Version difference data:
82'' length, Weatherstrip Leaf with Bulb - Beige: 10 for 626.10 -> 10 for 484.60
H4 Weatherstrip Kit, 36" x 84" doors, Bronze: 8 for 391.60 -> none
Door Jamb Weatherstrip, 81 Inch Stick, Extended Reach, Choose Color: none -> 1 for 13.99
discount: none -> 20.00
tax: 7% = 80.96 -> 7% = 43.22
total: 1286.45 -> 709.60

**Work instructions**
Transcribe the data above in full, exactly as it appears.

**Answer area**
82'' length, Weatherstrip Leaf with Bulb - Beige: 10 for 626.10 -> 10 for 484.60
H4 Weatherstrip Kit, 36" x 84" doors, Bronze: 8 for 391.60 -> none
Door Jamb Weatherstrip, 81 Inch Stick, Extended Reach, Choose Color: none -> 1 for 13.99
discount: none -> 20.00
tax: 7% = 80.96 -> 7% = 43.22
total: 1286.45 -> 709.60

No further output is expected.